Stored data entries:
════════════════

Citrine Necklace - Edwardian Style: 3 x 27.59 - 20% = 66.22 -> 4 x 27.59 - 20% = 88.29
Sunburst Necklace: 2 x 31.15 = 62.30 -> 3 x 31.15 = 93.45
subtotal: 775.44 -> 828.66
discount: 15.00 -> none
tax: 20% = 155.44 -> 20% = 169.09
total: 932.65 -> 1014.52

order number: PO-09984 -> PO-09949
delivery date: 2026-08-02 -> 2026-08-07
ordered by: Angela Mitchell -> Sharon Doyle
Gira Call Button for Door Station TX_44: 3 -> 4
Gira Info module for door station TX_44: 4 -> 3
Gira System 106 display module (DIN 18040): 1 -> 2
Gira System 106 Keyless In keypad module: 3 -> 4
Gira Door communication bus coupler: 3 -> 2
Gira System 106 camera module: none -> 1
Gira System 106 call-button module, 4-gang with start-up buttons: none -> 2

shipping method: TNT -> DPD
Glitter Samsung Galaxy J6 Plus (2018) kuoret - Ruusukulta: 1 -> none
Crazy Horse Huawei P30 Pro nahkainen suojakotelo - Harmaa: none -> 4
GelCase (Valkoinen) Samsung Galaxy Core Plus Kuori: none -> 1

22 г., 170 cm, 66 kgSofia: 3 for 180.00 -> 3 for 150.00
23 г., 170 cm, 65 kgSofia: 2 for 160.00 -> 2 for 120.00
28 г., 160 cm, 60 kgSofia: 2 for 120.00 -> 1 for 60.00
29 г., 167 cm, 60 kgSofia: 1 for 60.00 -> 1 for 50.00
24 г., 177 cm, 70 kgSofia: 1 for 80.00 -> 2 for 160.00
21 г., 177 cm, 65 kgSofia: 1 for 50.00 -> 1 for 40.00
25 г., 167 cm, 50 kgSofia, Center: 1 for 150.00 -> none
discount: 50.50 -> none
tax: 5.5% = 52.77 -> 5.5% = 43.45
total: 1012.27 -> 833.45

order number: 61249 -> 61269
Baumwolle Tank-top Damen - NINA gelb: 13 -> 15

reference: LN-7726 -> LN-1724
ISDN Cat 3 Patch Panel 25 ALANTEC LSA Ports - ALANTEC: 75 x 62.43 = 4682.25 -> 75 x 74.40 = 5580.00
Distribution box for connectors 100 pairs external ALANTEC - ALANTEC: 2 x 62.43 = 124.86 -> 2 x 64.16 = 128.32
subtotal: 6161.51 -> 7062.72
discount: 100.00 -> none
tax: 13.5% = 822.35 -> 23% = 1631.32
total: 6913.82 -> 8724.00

════════════════

YOUR ASSIGNMENT -
Output the data above in full and exactly.

RESPONSE TO THE EXERCISE -
Citrine Necklace - Edwardian Style: 3 x 27.59 - 20% = 66.22 -> 4 x 27.59 - 20% = 88.29
Sunburst Necklace: 2 x 31.15 = 62.30 -> 3 x 31.15 = 93.45
subtotal: 775.44 -> 828.66
discount: 15.00 -> none
tax: 20% = 155.44 -> 20% = 169.09
total: 932.65 -> 1014.52

order number: PO-09984 -> PO-09949
delivery date: 2026-08-02 -> 2026-08-07
ordered by: Angela Mitchell -> Sharon Doyle
Gira Call Button for Door Station TX_44: 3 -> 4
Gira Info module for door station TX_44: 4 -> 3
Gira System 106 display module (DIN 18040): 1 -> 2
Gira System 106 Keyless In keypad module: 3 -> 4
Gira Door communication bus coupler: 3 -> 2
Gira System 106 camera module: none -> 1
Gira System 106 call-button module, 4-gang with start-up buttons: none -> 2

shipping method: TNT -> DPD
Glitter Samsung Galaxy J6 Plus (2018) kuoret - Ruusukulta: 1 -> none
Crazy Horse Huawei P30 Pro nahkainen suojakotelo - Harmaa: none -> 4
GelCase (Valkoinen) Samsung Galaxy Core Plus Kuori: none -> 1

22 г., 170 cm, 66 kgSofia: 3 for 180.00 -> 3 for 150.00
23 г., 170 cm, 65 kgSofia: 2 for 160.00 -> 2 for 120.00
28 г., 160 cm, 60 kgSofia: 2 for 120.00 -> 1 for 60.00
29 г., 167 cm, 60 kgSofia: 1 for 60.00 -> 1 for 50.00
24 г., 177 cm, 70 kgSofia: 1 for 80.00 -> 2 for 160.00
21 г., 177 cm, 65 kgSofia: 1 for 50.00 -> 1 for 40.00
25 г., 167 cm, 50 kgSofia, Center: 1 for 150.00 -> none
discount: 50.50 -> none
tax: 5.5% = 52.77 -> 5.5% = 43.45
total: 1012.27 -> 833.45

order number: 61249 -> 61269
Baumwolle Tank-top Damen - NINA gelb: 13 -> 15

reference: LN-7726 -> LN-1724
ISDN Cat 3 Patch Panel 25 ALANTEC LSA Ports - ALANTEC: 75 x 62.43 = 4682.25 -> 75 x 74.40 = 5580.00
Distribution box for connectors 100 pairs external ALANTEC - ALANTEC: 2 x 62.43 = 124.86 -> 2 x 64.16 = 128.32
subtotal: 6161.51 -> 7062.72
discount: 100.00 -> none
tax: 13.5% = 822.35 -> 23% = 1631.32
total: 6913.82 -> 8724.00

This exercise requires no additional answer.